Carbon catabolite repression (CCR) of several operons in Bacillus subtilis and Bacillus megaterium is mediated by the cis-acting cre sequence and trans-acting catabolite control protein (CcpA). We describe purification of CcpA from B. megaterium and its interaction with regulatory sequences from the xyl operon. Specific interaction of CcpA with cre as scored by DNase I footprints at concentrations similar to the in vivo situation requires the presence of effectors. We have found two molecular effectors for CcpA activity, which lead to different recognition modes of DNA. The heat-stable phosphotransfer protein HPr from the PTS sugar uptake system triggers non-cooperative binding of CcpA to cre when phosphorylated at Ser46 (HPr-Ser46-P). Glucose 6-phosphate (Glc-6-P) triggers cooperative binding of CcpA to cre and two auxiliary cre* sites, one of which overlaps the -35 box of the xyl promoter. Binding to cre* depends on the presence of the functional cre sequence. A mutation in cre abolishes carbon catabolite repression in vivo and binding of CcpA to cre and cre* in vitro, indicating looping of the intervening DNA. The two triggers are not simultaneously active. The acidity of the buffer determines which of them activates CcpA when both are present in vitro.
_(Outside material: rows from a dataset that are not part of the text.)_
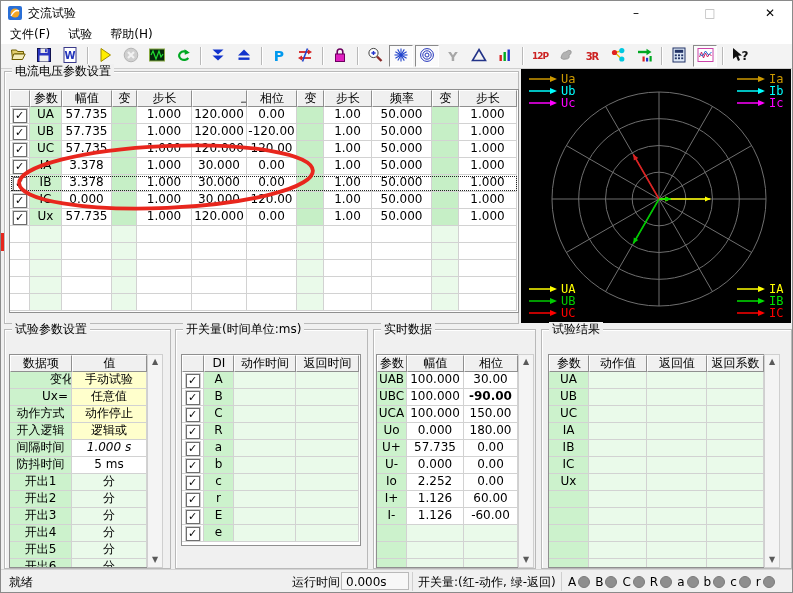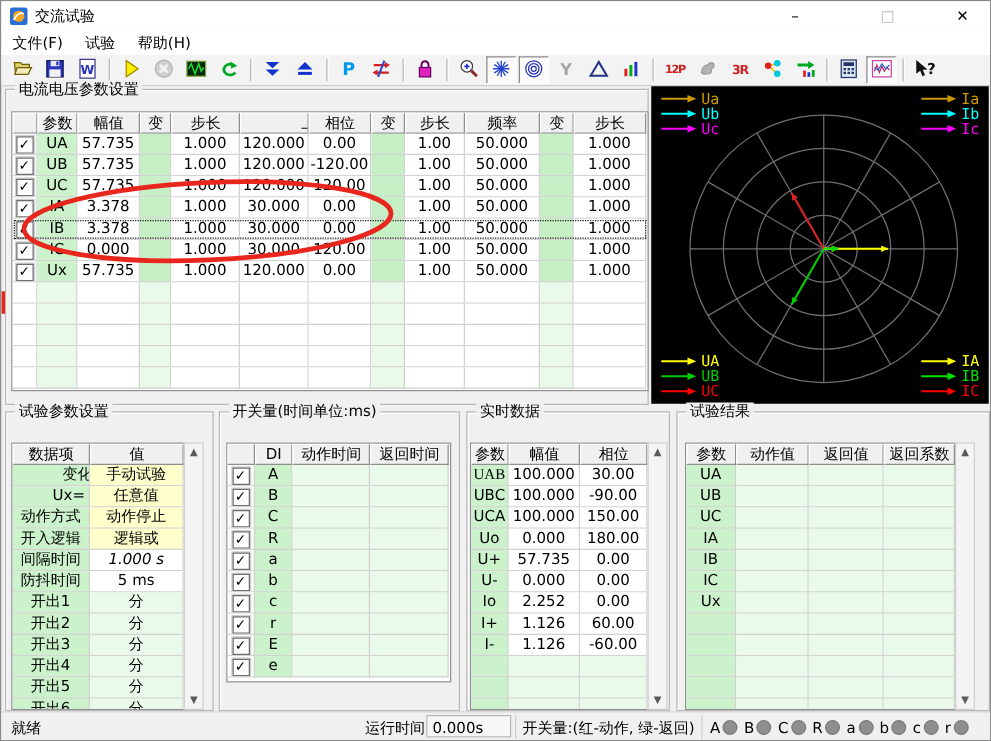--- a/index.html
+++ b/index.html
@@ -655,28 +655,28 @@
 
   <div class="groupbox" style="left:372px;top:328px;width:161px;height:238px;">
     <span class="group-label">实时数据</span>
     <div class="gtable" id="realtime-table" style="left:2px;top:24px;width:142px;height:212px;">
         <div class="grow">
           <div class="gcell hdr" style="width: 30px;">参数</div>
           <div class="gcell hdr" style="width: 57px;">幅值</div>
           <div class="gcell hdr" style="width: 54px;">相位</div>
         </div>
         <div class="grow">
-          <div class="gcell bg-green" style="width: 30px; font-family: Liberation Serif, serif;">UAB</div>
+          <div class="gcell bg-green" style="width: 30px;">UAB</div>
           <div class="gcell bg-white" style="width: 57px;">100.000</div>
           <div class="gcell bg-white" style="width: 54px;">30.00</div>
         </div>
         <div class="grow">
           <div class="gcell bg-green" style="width: 30px;">UBC</div>
           <div class="gcell bg-white" style="width: 57px;">100.000</div>
-          <div class="gcell bg-white" style="width: 54px;">-90.00</div>
+          <div class="gcell bg-white" style="width: 54px; font-weight: bold;">-90.00</div>
         </div>
         <div class="grow">
           <div class="gcell bg-green" style="width: 30px;">UCA</div>
           <div class="gcell bg-white" style="width: 57px;">100.000</div>
           <div class="gcell bg-white" style="width: 54px;">150.00</div>
         </div>
         <div class="grow">
           <div class="gcell bg-green" style="width: 30px;">Uo</div>
           <div class="gcell bg-white" style="width: 57px;">0.000</div>
           <div class="gcell bg-white" style="width: 54px;">180.00</div>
Glc-6-P is preferred at pH values below 5.4, and HPr-Ser46-P is preferred at neutral pH. The Ccpa dimers present at neutral pH form tetramers and higher oligomers at pH 4.6, explaining cooperativity of binding to DNA. CcpA is the first member of the LacI/GalR family of regulators, for which oligomerization without the leucine zipper at the C terminus is demonstrated.